W3C

Pronunciation Lexicon Markup Requirements
for the W3C Speech Interface Framework

W3C Working Draft 12th March 2001

This version:
http://www.w3.org/TR/2001/WD-lexicon-reqs-20010312/
Latest version:
http://www.w3.org/TR/lexicon-reqs
Previous versions:
(this is the first published version)
Editor:
Frank Scahill, BT

Abstract

The W3C Voice Browser working group aims to develop specifications to enable access to the Web using spoken interaction. This document is part of a set of requirements studies for voice browsers, and provides details of the requirements for markup used for specifying application specific pronunciation lexica.

Application specific pronunciation lexica are required in many situations where the default lexicon supplied with a speech recognition or speech synthesis system does not cover the vocabulary of the application. A pronunciation lexicon is a collection of words or phrases together with their pronunciations specified using an appropriate pronunciation alphabet.

Status of this Document

This section describes the status of this document at the time of its publication. Other documents may supersede this document. The latest status of this document series is maintained at the W3C.

This document describes the requirements for markup used for pronunciation lexica, as a precursor to starting work on Speech Interface Framework. You are encouraged to subscribe to the public discussion list <www-voice@w3.org> and to mail us your comments. To subscribe, send an email to <www-voice-request@w3. org> with the word subscribe in the subject line (include the word unsubscribe if you want to unsubscribe). A public archive is available online.

This document has been produced as part of the W3C Voice Browser Activity, following the procedures set out for the W3C Process. The authors of this document are members of the Voice Browser Working Group (W3C Members only).

Publication as a Working Draft does not imply endorsement by the W3C Membership. This is a draft document and may be updated, replaced or obsoleted by other documents at any time.
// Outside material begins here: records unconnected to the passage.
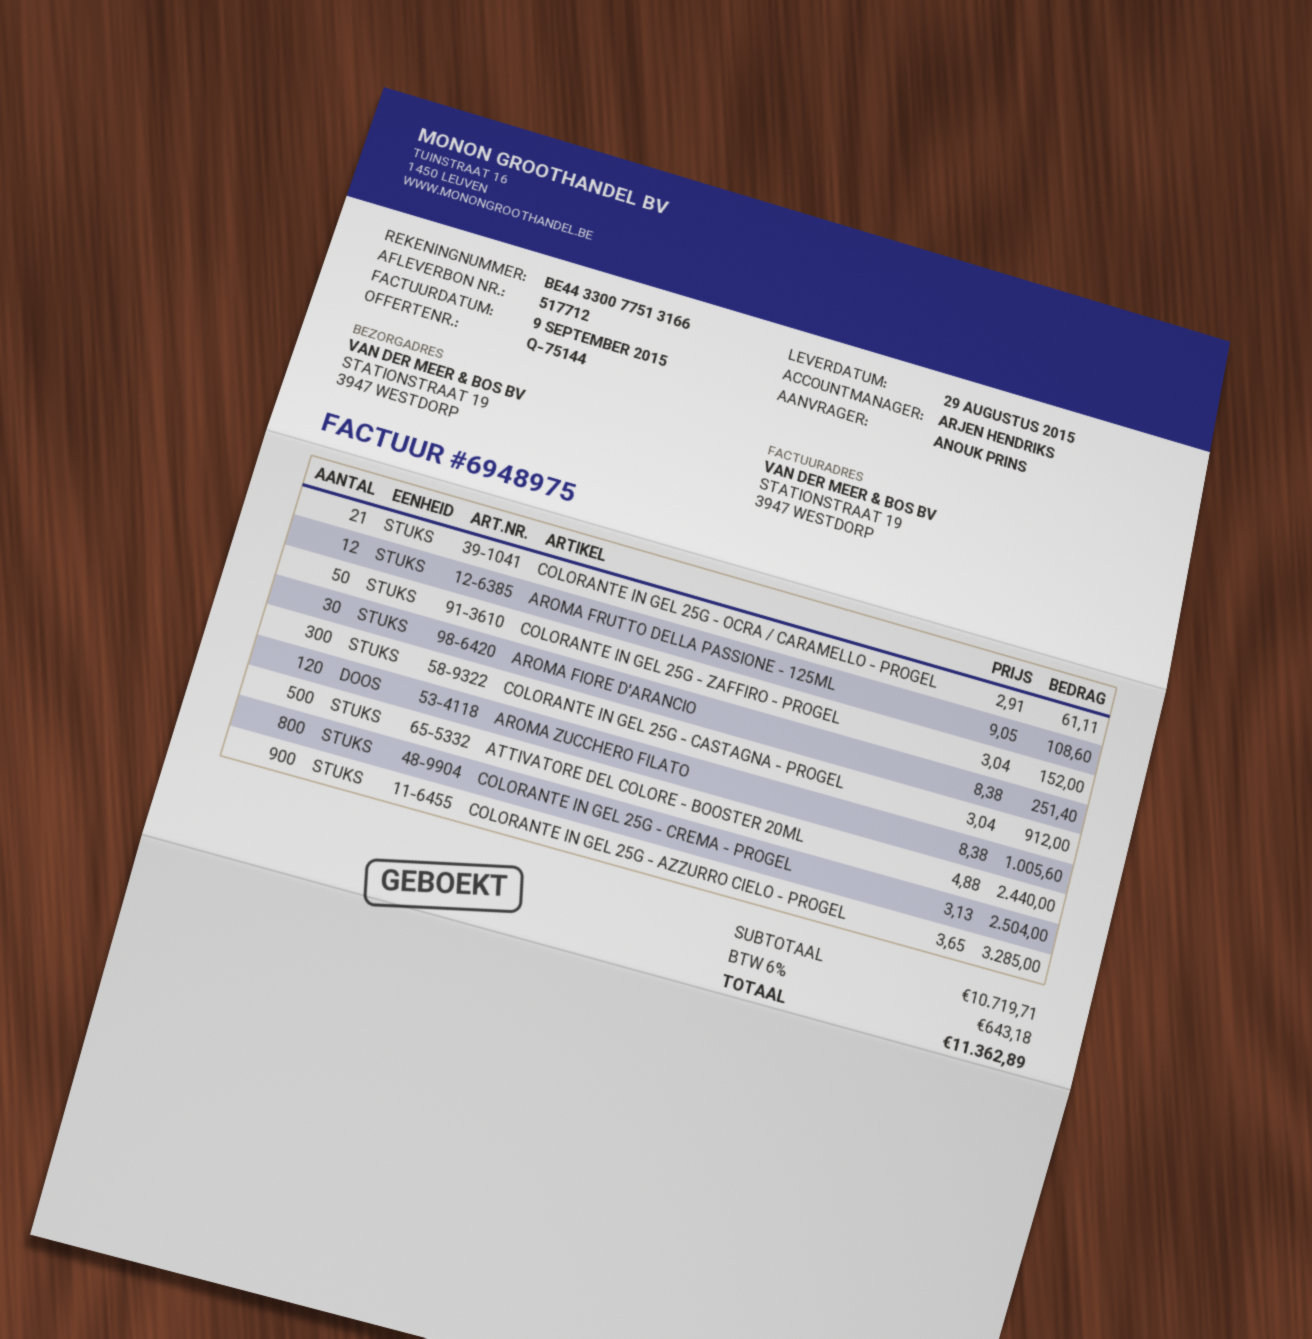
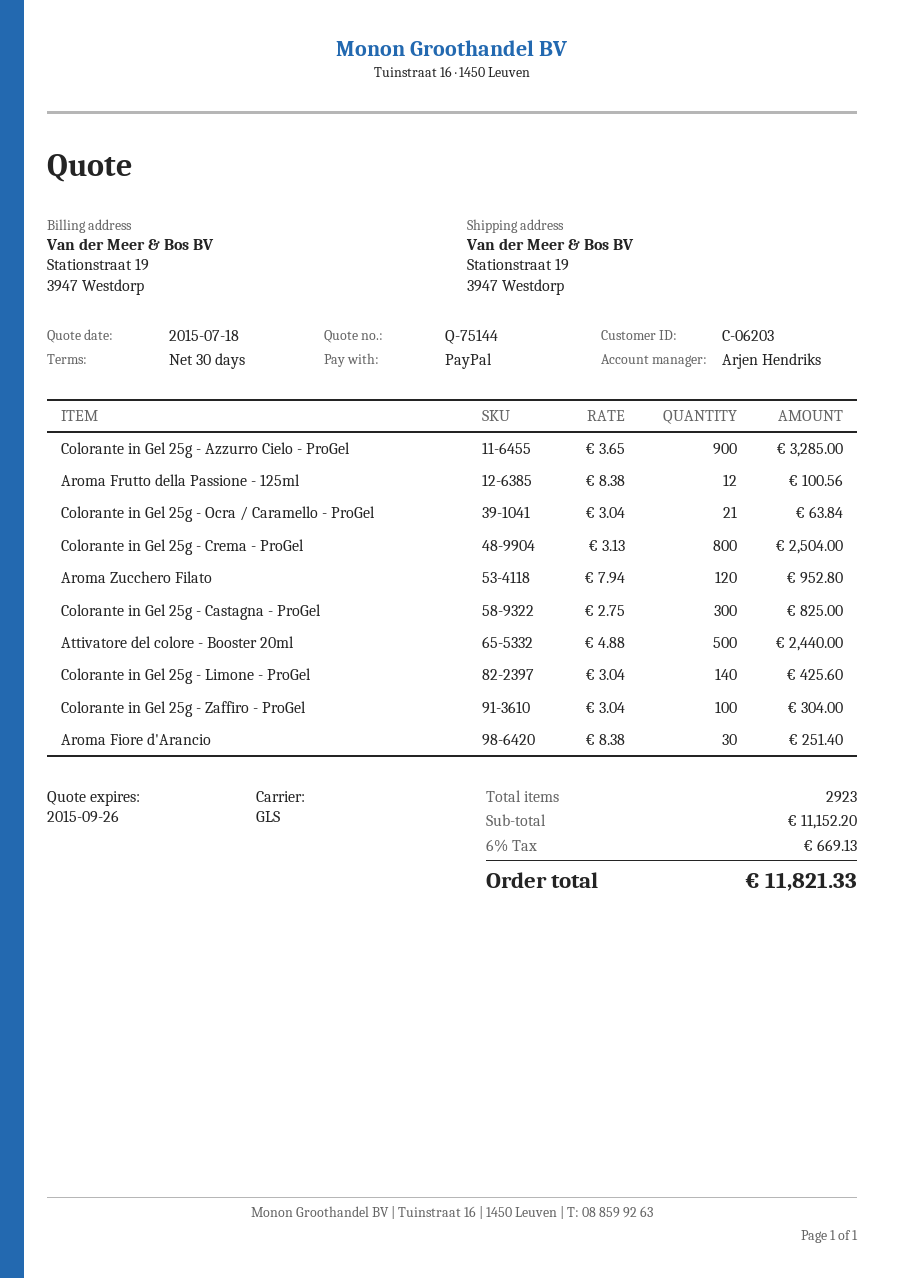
COLORANTE IN GEL 25G - OCRA / CARAMELLO - PROGEL: 21 x 2.91 = 61.11 -> 21 x 3.04 = 63.84
AROMA FRUTTO DELLA PASSIONE - 125ML: 12 x 9.05 = 108.60 -> 12 x 8.38 = 100.56
COLORANTE IN GEL 25G - ZAFFIRO - PROGEL: 50 x 3.04 = 152.00 -> 100 x 3.04 = 304.00
COLORANTE IN GEL 25G - CASTAGNA - PROGEL: 300 x 3.04 = 912.00 -> 300 x 2.75 = 825.00
AROMA ZUCCHERO FILATO: 120 x 8.38 = 1005.60 -> 120 x 7.94 = 952.80
Colorante in Gel 25g - Limone - ProGel: none -> 140 x 3.04 = 425.60
subtotal: 10719.71 -> 11152.20
tax: 6% = 643.18 -> 6% = 669.13
total: 11362.89 -> 11821.33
It is inappropriate to cite W3C Working Drafts as other than "work in progress". A list of current W3C Recommendations and other technical documents can be found at http://www.w3.org/TR.

Table of Contents

1. Introduction

The main goal of this subgroup is to establish a prioritized list of requirements for pronunciation lexicon markup which any proposed markup language should address. This document addresses both procedure and requirements for the specification development. The requirements are addressed in separate sections on Lexicon Requirements , Orthographic Requirements , Pronunciation Representation and Miscellaneous followed by links to Further Reading Material.
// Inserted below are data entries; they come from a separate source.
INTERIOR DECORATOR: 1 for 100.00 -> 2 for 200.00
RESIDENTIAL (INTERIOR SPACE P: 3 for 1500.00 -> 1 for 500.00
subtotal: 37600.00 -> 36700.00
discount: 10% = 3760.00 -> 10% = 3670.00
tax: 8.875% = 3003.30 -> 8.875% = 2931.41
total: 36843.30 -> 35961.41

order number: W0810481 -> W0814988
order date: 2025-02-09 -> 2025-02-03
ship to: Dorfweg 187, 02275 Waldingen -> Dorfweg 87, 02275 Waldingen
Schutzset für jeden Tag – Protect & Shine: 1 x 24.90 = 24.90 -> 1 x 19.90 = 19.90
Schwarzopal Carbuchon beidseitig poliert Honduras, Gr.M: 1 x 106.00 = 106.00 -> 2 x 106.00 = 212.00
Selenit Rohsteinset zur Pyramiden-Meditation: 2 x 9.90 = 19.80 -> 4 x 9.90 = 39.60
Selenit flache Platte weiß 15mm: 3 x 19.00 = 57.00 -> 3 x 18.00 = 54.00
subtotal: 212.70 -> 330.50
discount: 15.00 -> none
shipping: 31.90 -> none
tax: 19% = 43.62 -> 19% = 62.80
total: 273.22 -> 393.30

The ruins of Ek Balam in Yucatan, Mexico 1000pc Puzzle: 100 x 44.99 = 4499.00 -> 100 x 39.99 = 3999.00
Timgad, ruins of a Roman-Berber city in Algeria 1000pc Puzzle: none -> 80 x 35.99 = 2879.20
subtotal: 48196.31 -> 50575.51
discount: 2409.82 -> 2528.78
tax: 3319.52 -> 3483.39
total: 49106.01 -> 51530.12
Why do we need such a markup language?

In voice browsing applications there is often a need to use proper nouns or other unusual words within speech recognition grammars and in text to be read out by Text-to-Speech systems. These words may not be present in the platforms built-in lexicons, in such cases voice browsers typically resort to automatic pronunciation generation algorithms which tend to produce pronunciations of poorer quality than manually specificied pronunciations. The goal of the pronunciation lexicon markup is to provide a mechanism for application developers to supply high quality additional pronunciations in a platform independent manner.

In many cases application developers will need to only provide one or two additional pronunciations inline within other voice markups , but there are other cases where an application may make use of large pronunciation lexica that cannot conveniently be specified inline and will have to be provided as separate documents. The pronunciation lexicon markup will address both communities.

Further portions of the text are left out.